* Work instruction
Determine how many lines of this material contain "color". Give only the number.

-=-=-=-=-

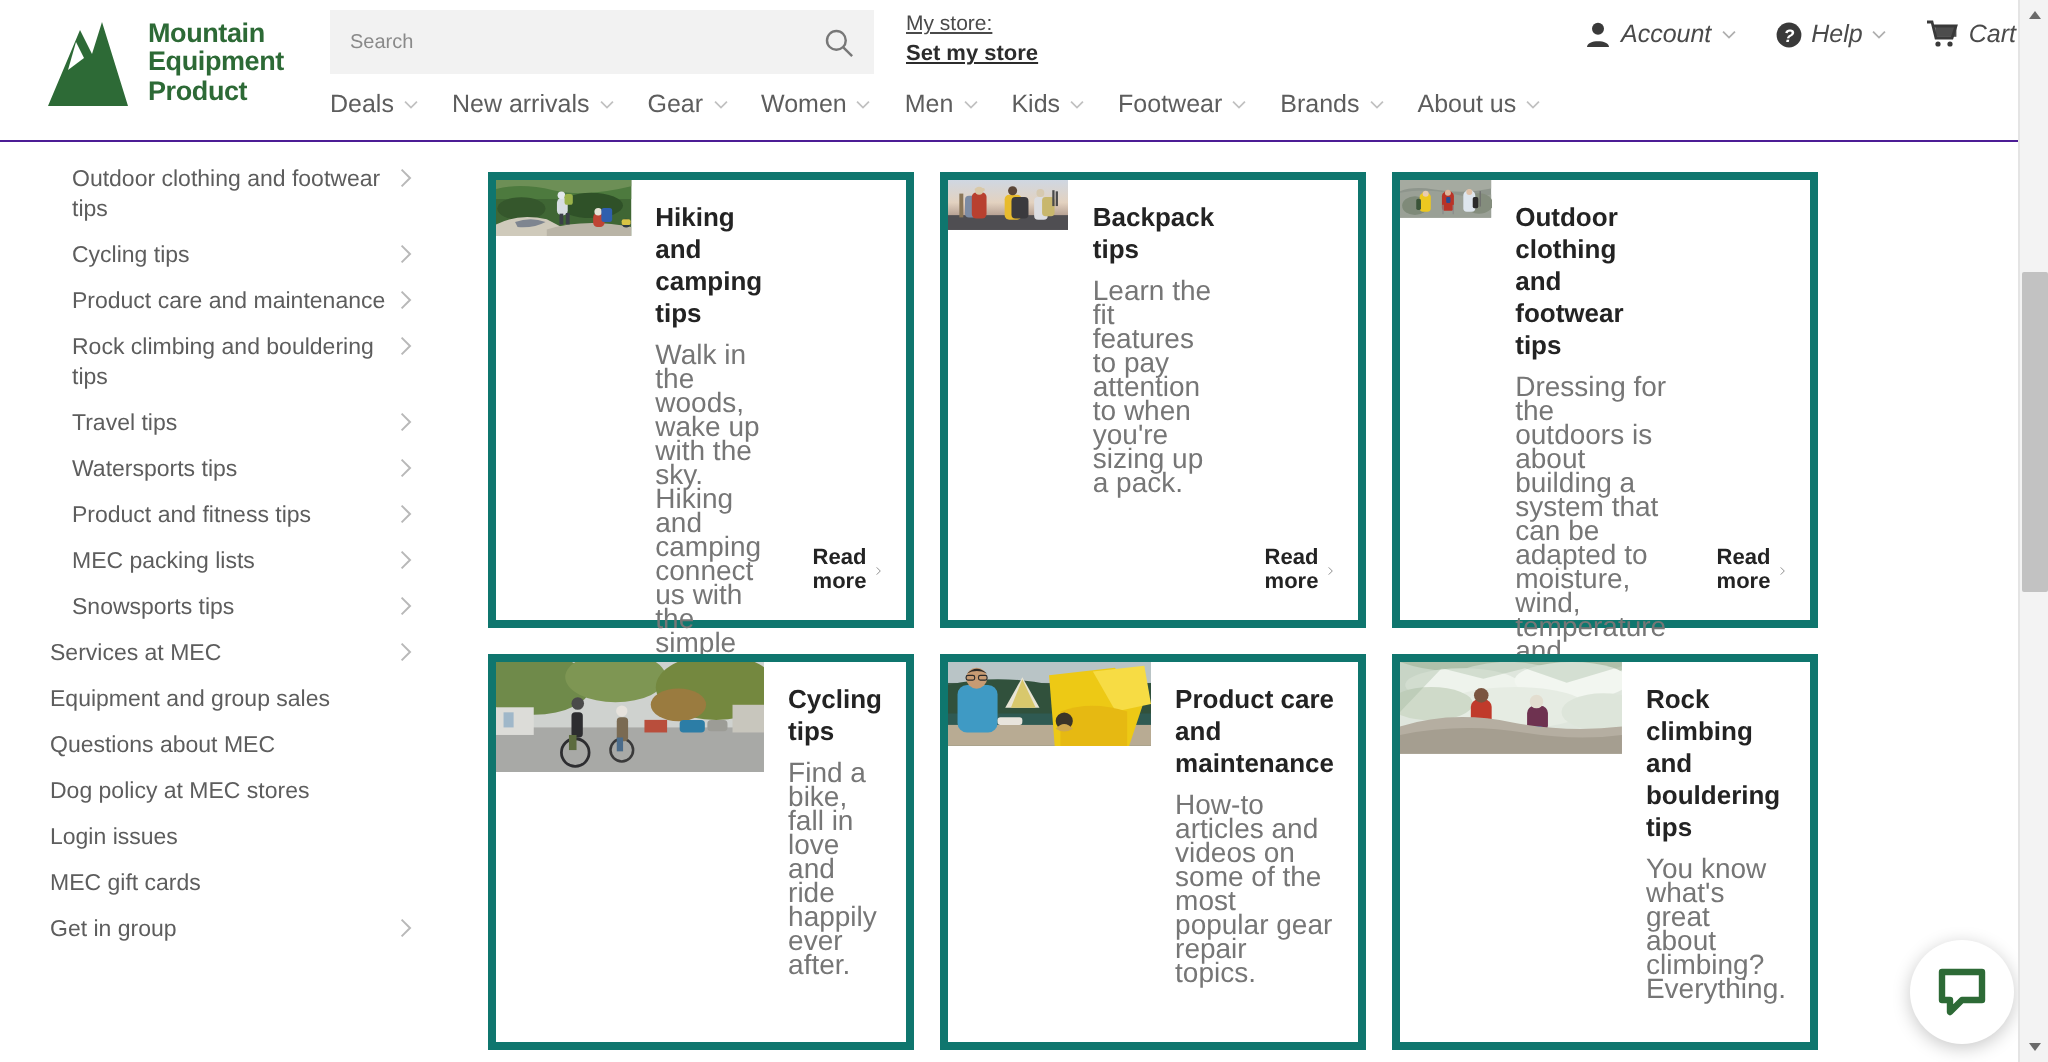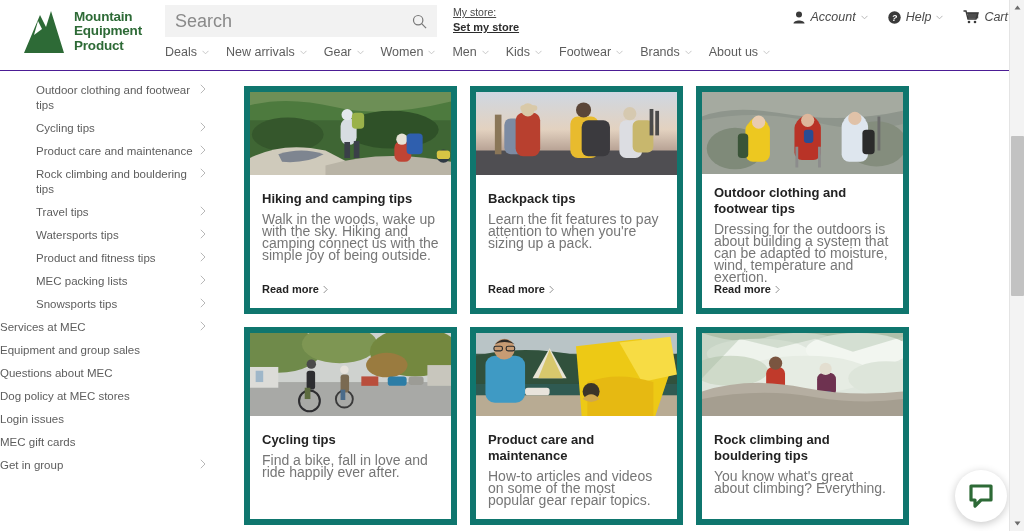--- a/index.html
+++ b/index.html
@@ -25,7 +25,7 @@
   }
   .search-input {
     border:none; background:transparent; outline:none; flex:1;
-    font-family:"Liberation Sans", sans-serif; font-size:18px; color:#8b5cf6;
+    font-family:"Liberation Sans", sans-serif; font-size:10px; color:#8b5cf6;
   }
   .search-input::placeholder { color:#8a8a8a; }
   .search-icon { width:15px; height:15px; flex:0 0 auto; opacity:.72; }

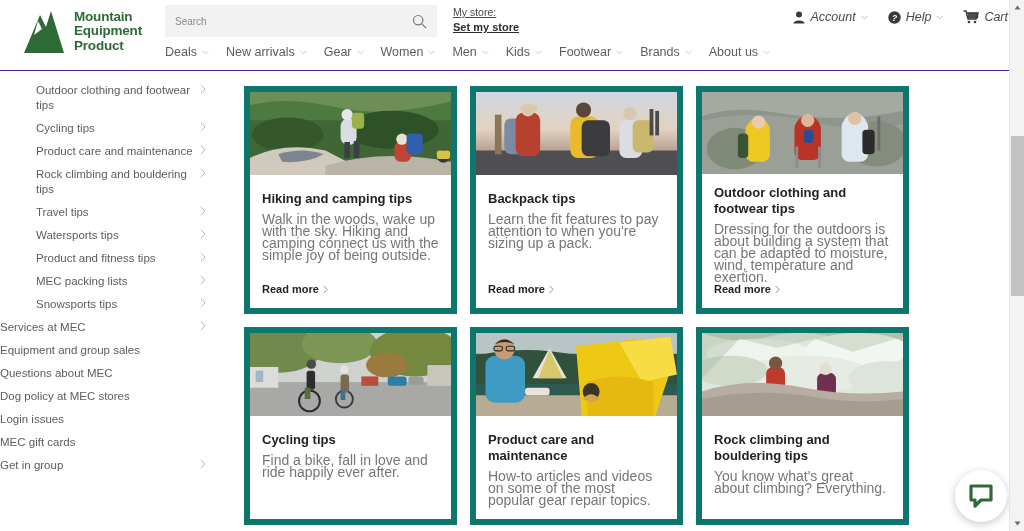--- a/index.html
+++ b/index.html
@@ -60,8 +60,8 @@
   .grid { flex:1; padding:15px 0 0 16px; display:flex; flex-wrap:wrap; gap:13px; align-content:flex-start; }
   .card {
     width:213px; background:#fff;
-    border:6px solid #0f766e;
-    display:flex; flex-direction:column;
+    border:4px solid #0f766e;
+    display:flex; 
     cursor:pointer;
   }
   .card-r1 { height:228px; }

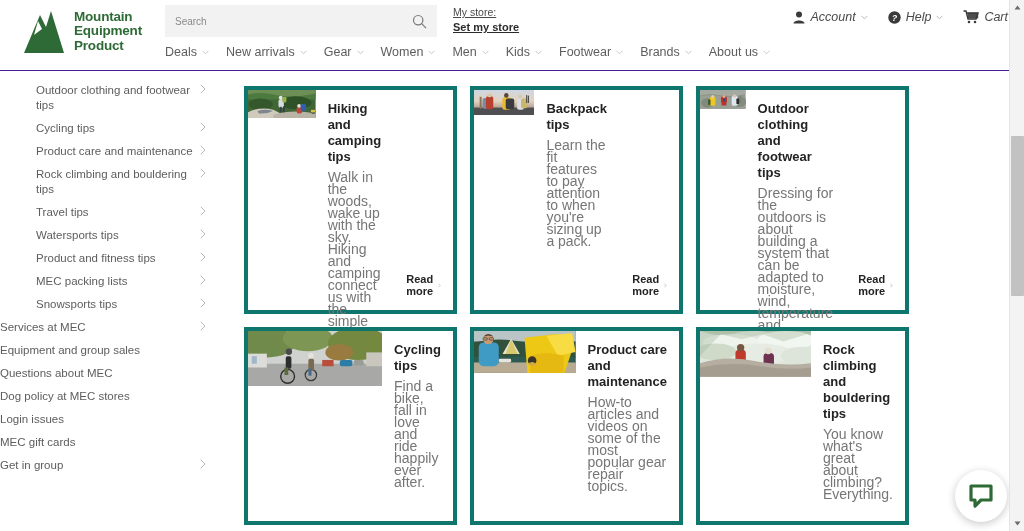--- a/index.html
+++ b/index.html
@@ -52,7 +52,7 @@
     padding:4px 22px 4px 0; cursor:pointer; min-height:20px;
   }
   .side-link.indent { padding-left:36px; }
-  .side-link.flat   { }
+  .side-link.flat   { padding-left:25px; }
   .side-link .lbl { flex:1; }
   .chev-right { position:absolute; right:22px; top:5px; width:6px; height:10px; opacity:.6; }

-=-=-=-=-

* Solution to this exercise
3